[DATA SUPPLIED]

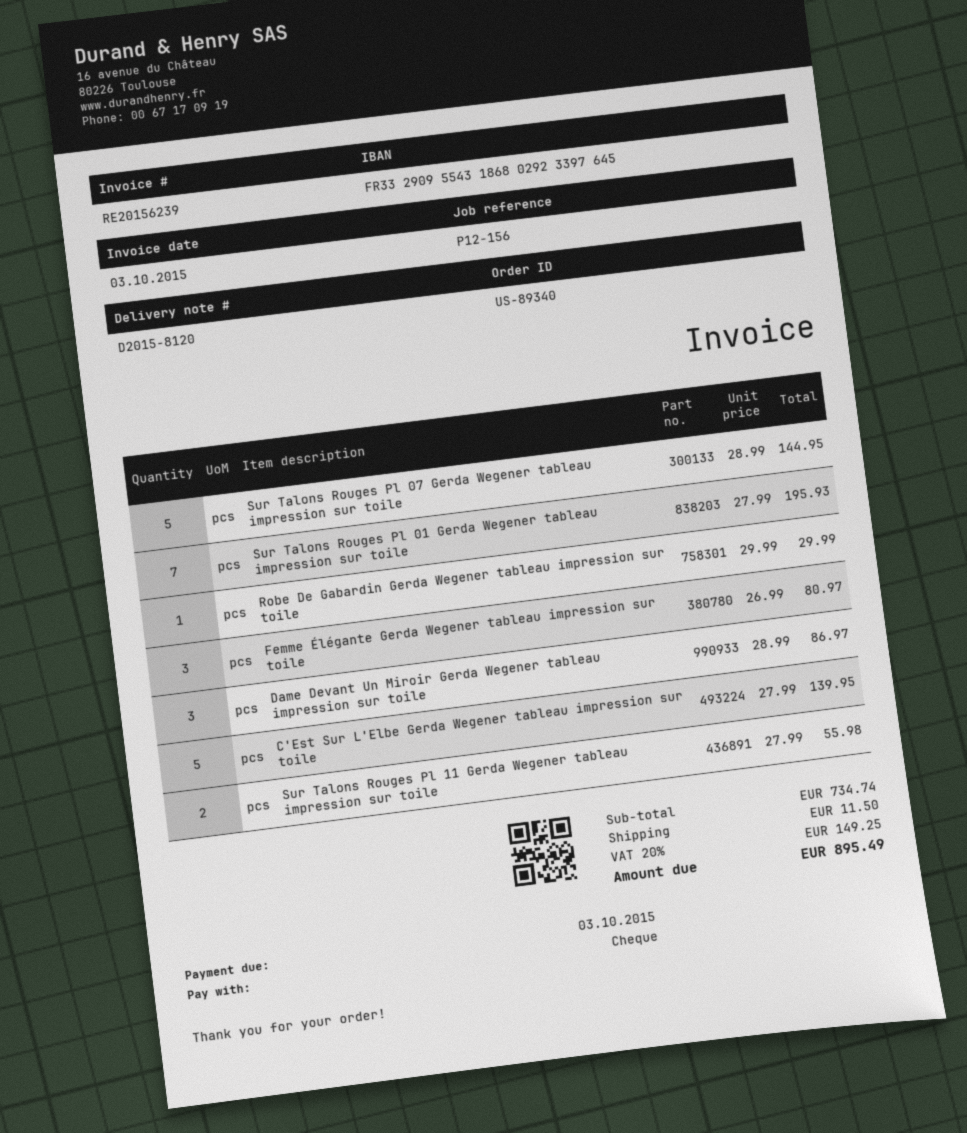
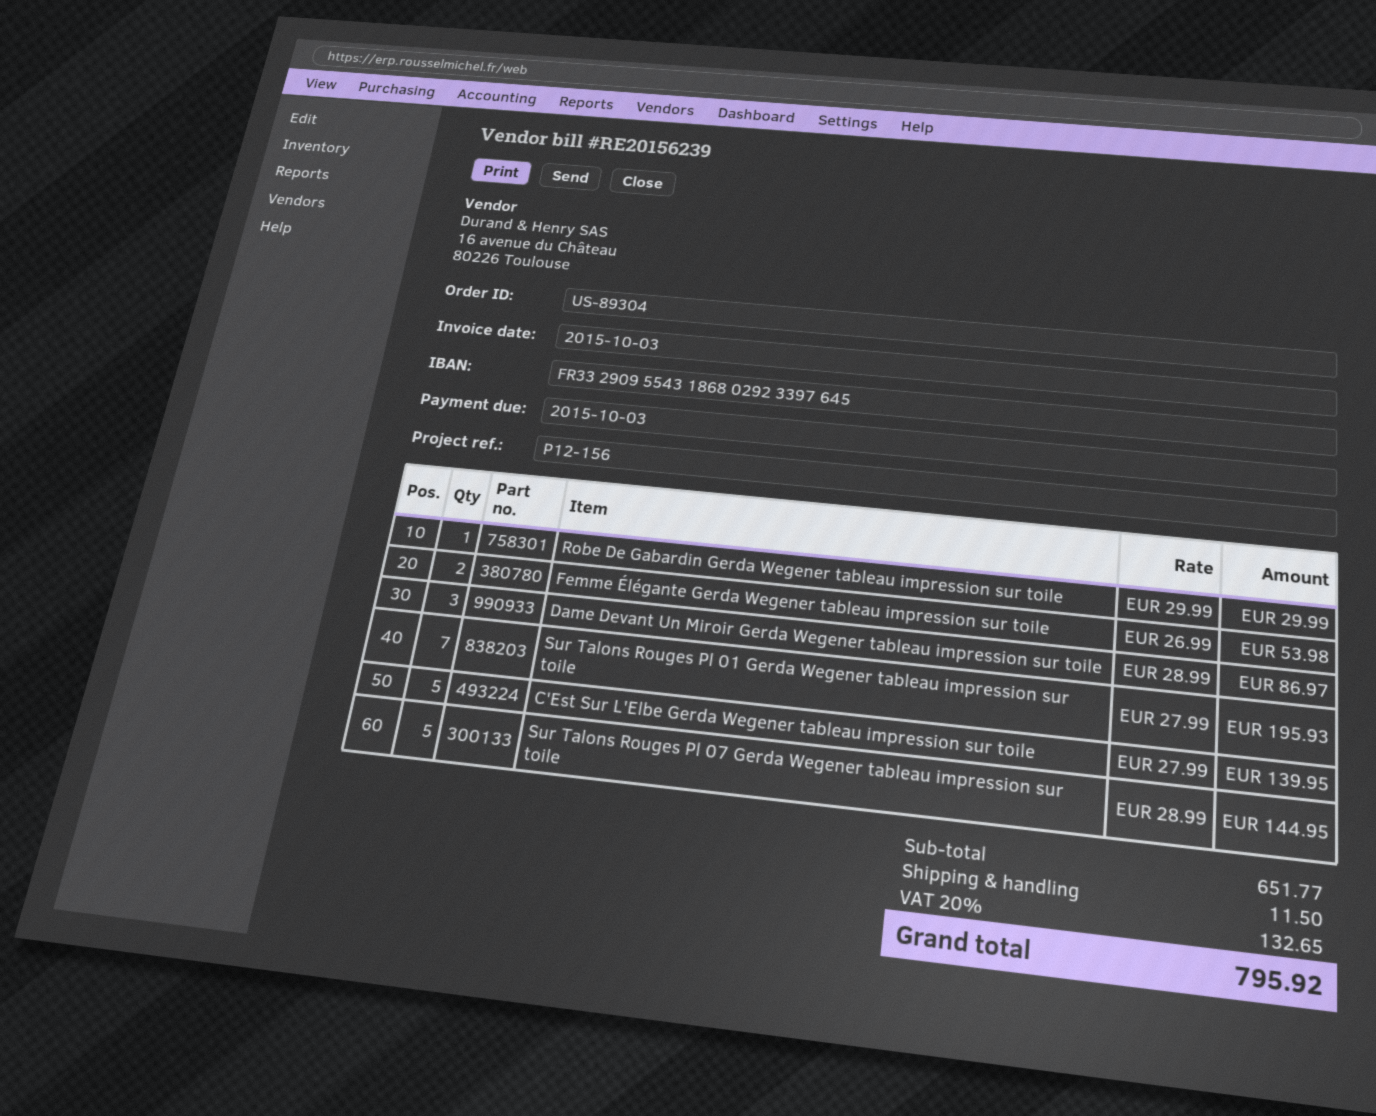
order number: US-89340 -> US-89304
Femme Élégante Gerda Wegener tableau impression sur toile: 3 x 26.99 = 80.97 -> 2 x 26.99 = 53.98
Sur Talons Rouges Pl 11 Gerda Wegener tableau impression sur toile: 2 x 27.99 = 55.98 -> none
subtotal: 734.74 -> 651.77
tax: 20% = 149.25 -> 20% = 132.65
total: 895.49 -> 795.92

[/DATA SUPPLIED]

Reproduce each line of the data containing the word "Wegener".

Femme Élégante Gerda Wegener tableau impression sur toile: 3 x 26.99 = 80.97 -> 2 x 26.99 = 53.98
Sur Talons Rouges Pl 11 Gerda Wegener tableau impression sur toile: 2 x 27.99 = 55.98 -> none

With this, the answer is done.